So, I’m supposed to take the word of the Chinese government, one of the most repressive and brutal regimes in history, that the Dalai Lama is a dangerous insurgent? That’s what they’re asking me to accept – that this self-deprecating, eternally cheerful, thoughtful and gentle individual is a danger to anyone?
Not gonna happen, sorry.
I for one am a bit dismayed that China expects us to solemnly accept and take seriously the fact that they threaten ‘repercussions’ to Der Harpenfuehrer’s meeting with the Dalai Lama. Can they possibly expect us to accept this and do as we are told? Can they realistically expect Canadians to even listen with a straight face anymore?
Seriously, the rest of us, outside a small cadre of power-brokers, have long ago figured out that the ‘Chinese Century’ now refers to the number of beer shots it takes to believe that China is in some way an economic driver of the world of the future. You can bet your investing dollar that the lead-paint sweetness of the initial rush to embrace China has turned somewhat sour. I’m interested in how quickly Mattel was able to shift blame away from their own leadership and onto the Chinese people – the decision to offload manufacturing of Barbies to the cheapest common denominator was not made there, but here, in the corporate boardrooms of America the grasping and avaricious. Nobody but the U.S. parent company is to blame if there was no proper oversight of manufacturing – although, as a mode of conquest, gradually poisoning and reducing the intellectual capacity of the next generation of your enemies stands right up there in the annals of long term planning. Maybe there is enough blame to go around.

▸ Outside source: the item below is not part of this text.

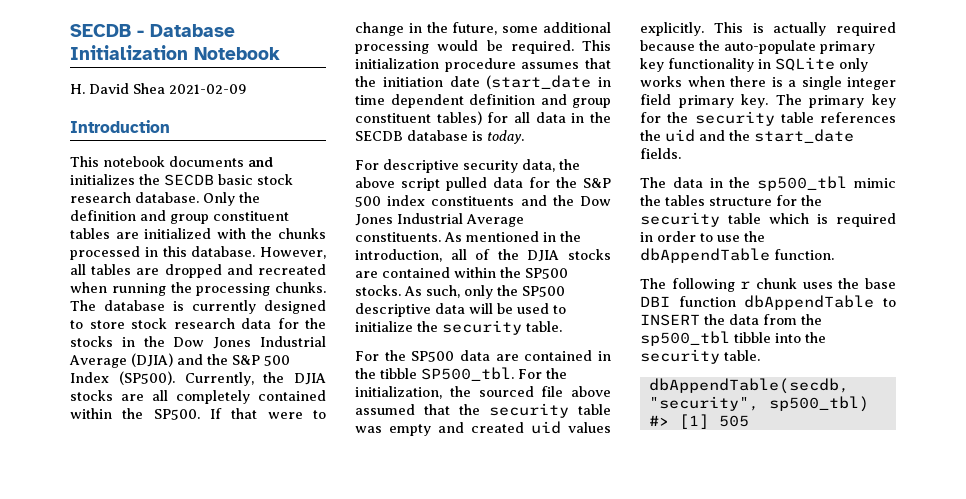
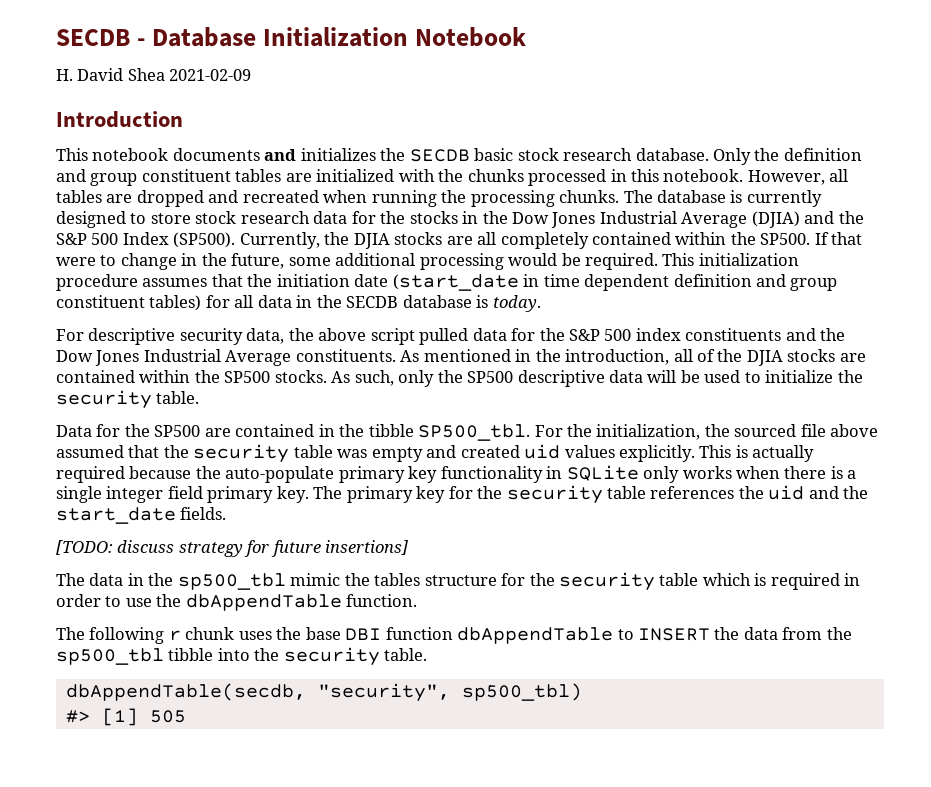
- Only the definition and group constituent tables are initialized with the chunks processed in this database.
+ Only the definition and group constituent tables are initialized with the chunks processed in this notebook.
- For the SP500 data are contained in the tibble SP500_tbl.
+ Data for the SP500 are contained in the tibble SP500_tbl.
+ [TODO: discuss strategy for future insertions]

Now, as I understand it, there are athletes from several countries currently in China, acclimatizing themselves to the conditions there in advance of the Olympics next year. Just about anywhere else outside of China, and perhaps Eastern Europe, that would be a sound strategy, but in this case some of the athletes are getting sick because of the absolutely horrible air quality. China, as it is becoming obvious, is somewhat lacking in the stewardship department on a number of levels. The coming Olympics, I believe, will be a fiasco, and I, for one, will be watching the action between the sporting events.
So, in terms of an example for the world to follow should we choose to execute and harvest the organs of our own citizens, China stands as a shining beacon. To those of us who think we have a terrible track record with the environment, you can at least take temporary respite in the knowledge that there is someone far worse. Again, setting an example for the world. I would ultimately dismiss China completely as having any realistic chance of maintaining influence on the world stage before everyone there dies of a combination of lead poisoning and terminal asthma, except for…
That one guy.
The one guy, in the white shirt, carrying a shopping bag.

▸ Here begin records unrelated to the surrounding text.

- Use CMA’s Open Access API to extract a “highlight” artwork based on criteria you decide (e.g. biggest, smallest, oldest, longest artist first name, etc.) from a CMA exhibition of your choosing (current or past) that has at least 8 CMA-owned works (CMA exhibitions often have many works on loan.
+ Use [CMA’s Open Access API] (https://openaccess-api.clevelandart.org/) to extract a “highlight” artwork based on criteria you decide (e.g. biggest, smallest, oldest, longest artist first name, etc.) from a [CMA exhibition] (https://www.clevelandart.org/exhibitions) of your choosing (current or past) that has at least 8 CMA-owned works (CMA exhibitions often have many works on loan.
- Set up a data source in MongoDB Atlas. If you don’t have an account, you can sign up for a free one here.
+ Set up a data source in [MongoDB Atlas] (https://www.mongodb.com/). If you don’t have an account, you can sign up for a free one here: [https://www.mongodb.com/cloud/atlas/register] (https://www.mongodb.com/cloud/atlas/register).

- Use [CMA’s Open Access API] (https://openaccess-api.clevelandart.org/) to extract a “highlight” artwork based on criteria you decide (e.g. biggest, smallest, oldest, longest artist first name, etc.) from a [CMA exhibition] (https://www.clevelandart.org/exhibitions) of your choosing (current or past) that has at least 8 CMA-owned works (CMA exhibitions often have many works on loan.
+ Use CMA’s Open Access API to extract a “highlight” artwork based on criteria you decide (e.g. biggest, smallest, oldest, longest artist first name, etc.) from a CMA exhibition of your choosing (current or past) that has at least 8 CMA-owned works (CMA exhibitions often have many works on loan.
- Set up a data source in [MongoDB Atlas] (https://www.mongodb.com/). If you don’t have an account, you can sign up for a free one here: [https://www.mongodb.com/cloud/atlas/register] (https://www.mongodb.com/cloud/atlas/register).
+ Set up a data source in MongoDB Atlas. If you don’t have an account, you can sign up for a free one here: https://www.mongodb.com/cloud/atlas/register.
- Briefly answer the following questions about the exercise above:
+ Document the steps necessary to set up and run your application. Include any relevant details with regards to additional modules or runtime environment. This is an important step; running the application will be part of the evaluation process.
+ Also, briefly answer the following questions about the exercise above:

Staring down an entire row of tanks. Tienanmen Square, 1989.
I don’t know if ultimately that guy survived beyond the events of Tienanmen Square, but I hope he did. And that he reproduced, and his children all become teachers. That’s the guy, one of many, who may have died for what they believed in, not because it was doctrine, not because they were threatened with a horrible fate if they did not ask for basic human freedoms, but because it was the right thing to do.
China, and the current Chinese leadership, meh. Who cares what they think in their Animal Farm palaces while others die around them.
But that guy. I’ve never met him, I’ll never know him. But he inspired me like very few others have. That’s the type of person I’d listen to. Thanks, man – wherever you are.